Stored data entries →
↓↓↓

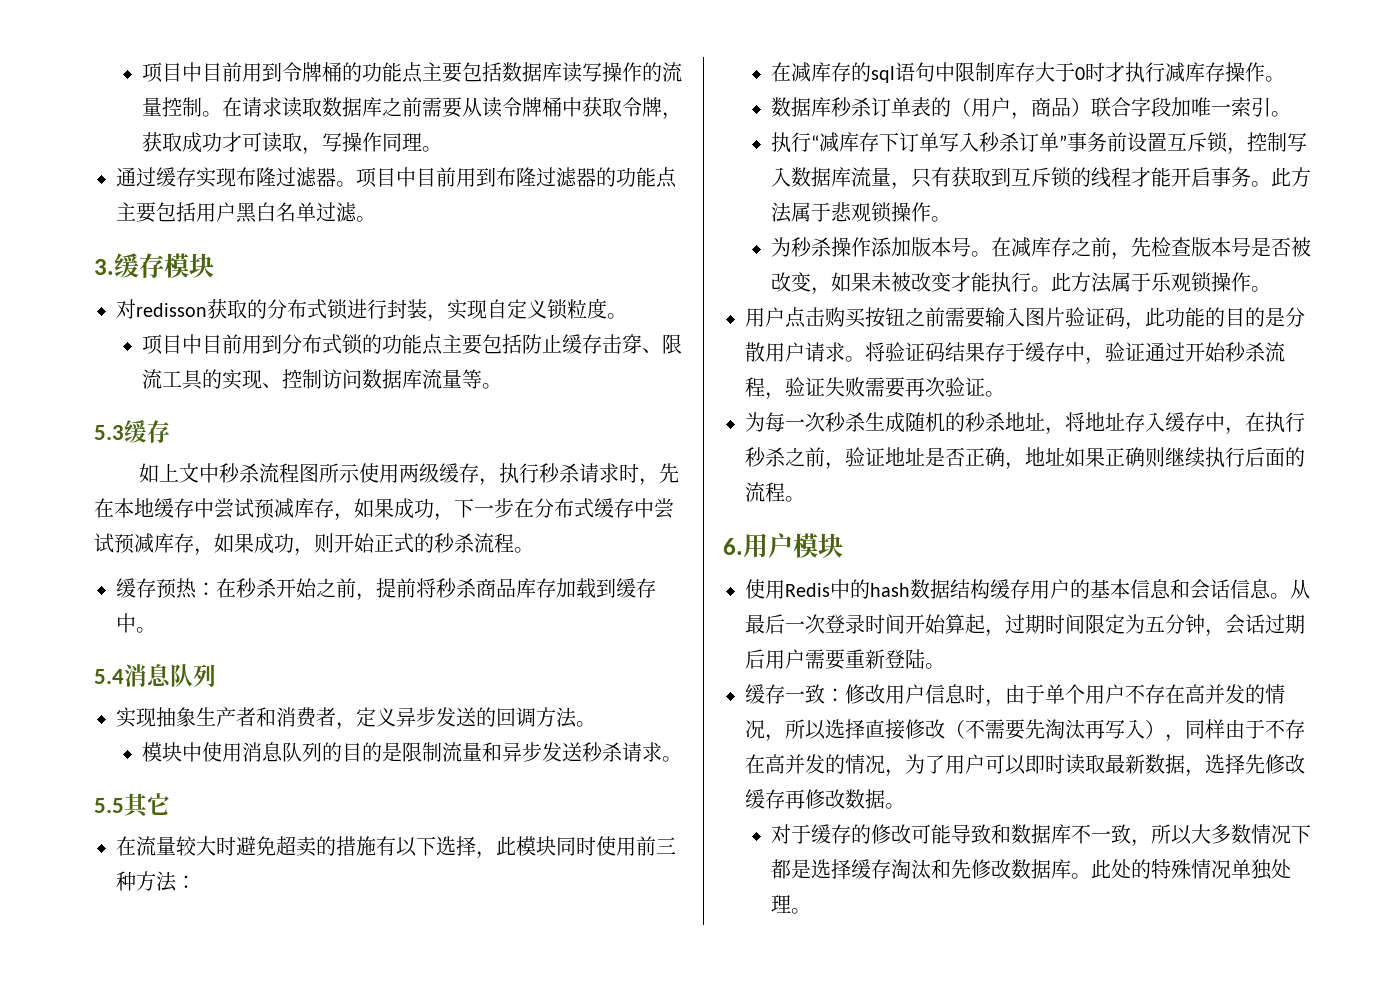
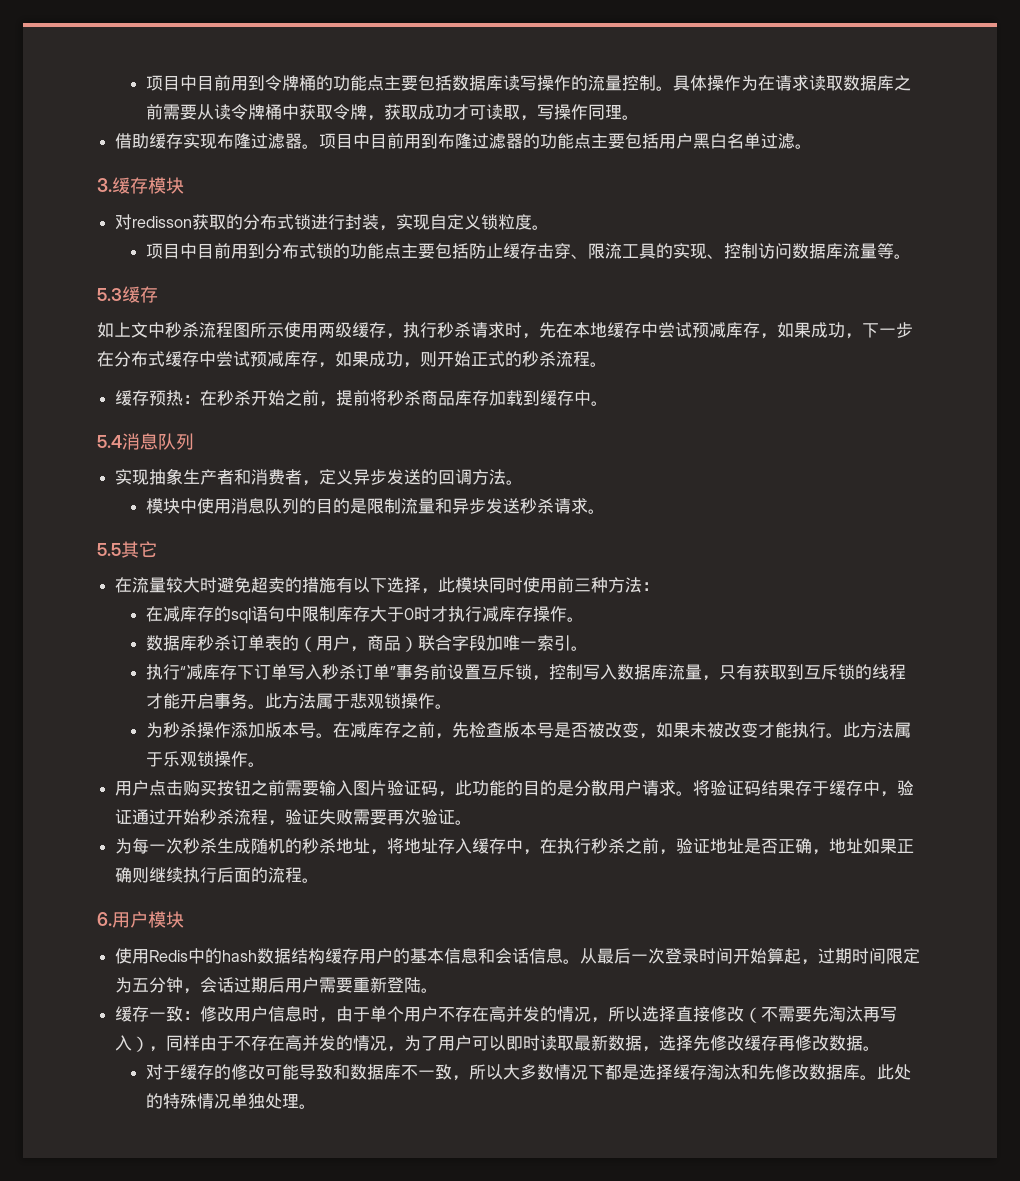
- 在请求读取数据库之前需要从读令牌桶中获取令牌，获取成功才可读取，写操作同理。
+ 具体操作为在请求读取数据库之前需要从读令牌桶中获取令牌，获取成功才可读取，写操作同理。
- 通过缓存实现布隆过滤器。
+ 借助缓存实现布隆过滤器。

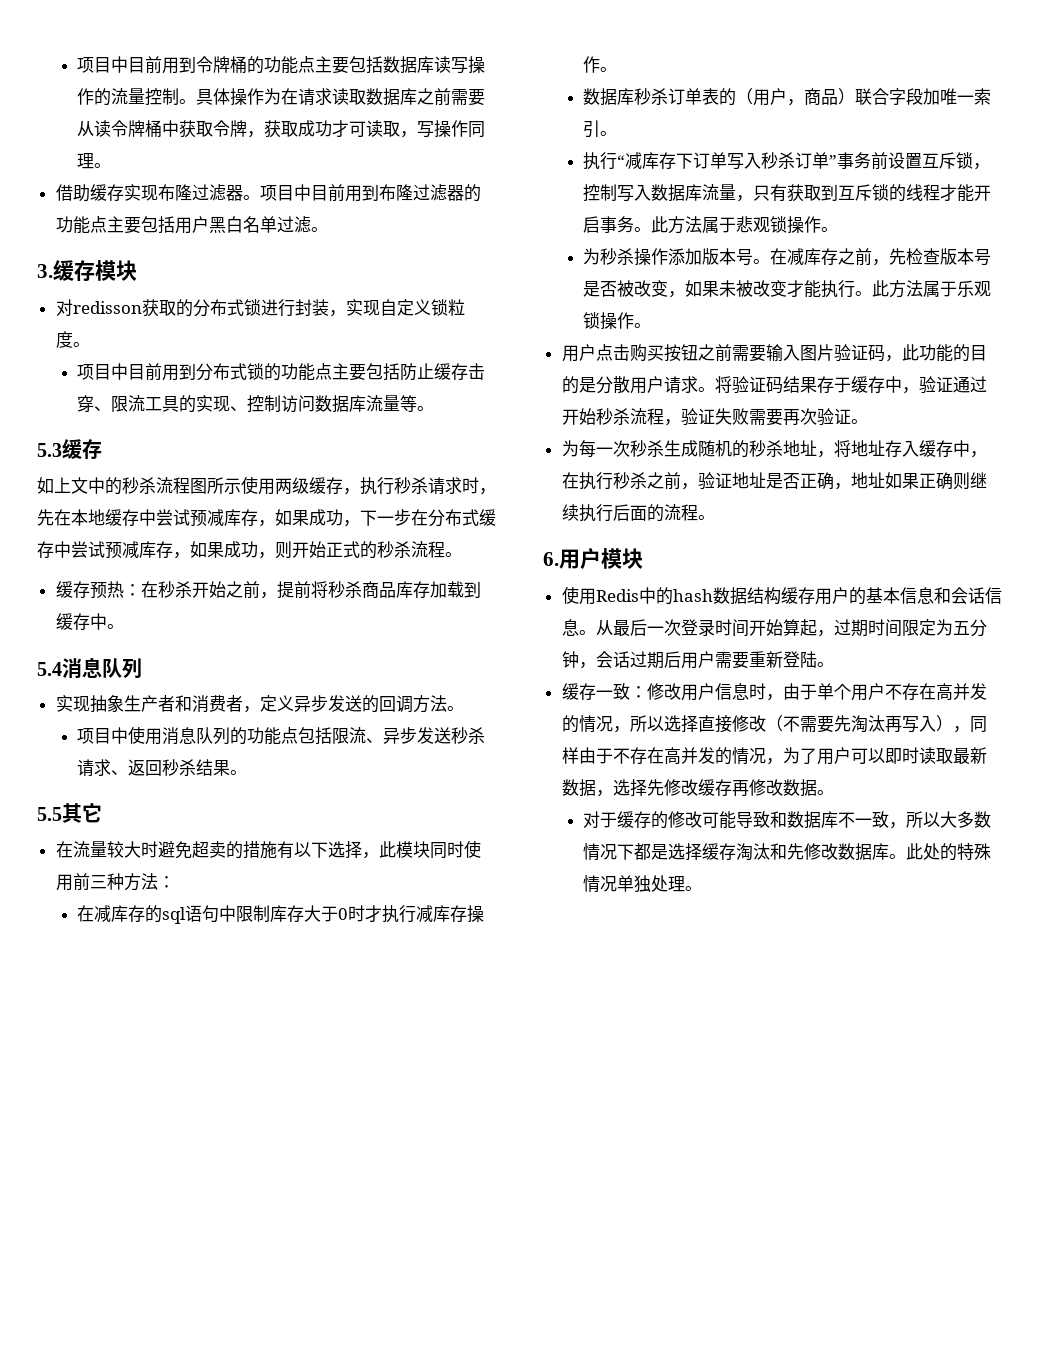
- 如上文中秒杀流程图所示使用两级缓存，执行秒杀请求时，先在本地缓存中尝试预减库存，如果成功，下一步在分布式缓存中尝试预减库存，如果成功，则开始正式的秒杀流程。
+ 如上文中的秒杀流程图所示使用两级缓存，执行秒杀请求时，先在本地缓存中尝试预减库存，如果成功，下一步在分布式缓存中尝试预减库存，如果成功，则开始正式的秒杀流程。
- 模块中使用消息队列的目的是限制流量和异步发送秒杀请求。
+ 项目中使用消息队列的功能点包括限流、异步发送秒杀请求、返回秒杀结果。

↑↑↑

What to produce →
The line containing "- 模块中使用消息队列的目的是限制流量和异步发送秒杀请求。" begins the span, and the last line of the records above ends it. Return that span exactly, and nothing outside it.

The answer →
- 模块中使用消息队列的目的是限制流量和异步发送秒杀请求。
+ 项目中使用消息队列的功能点包括限流、异步发送秒杀请求、返回秒杀结果。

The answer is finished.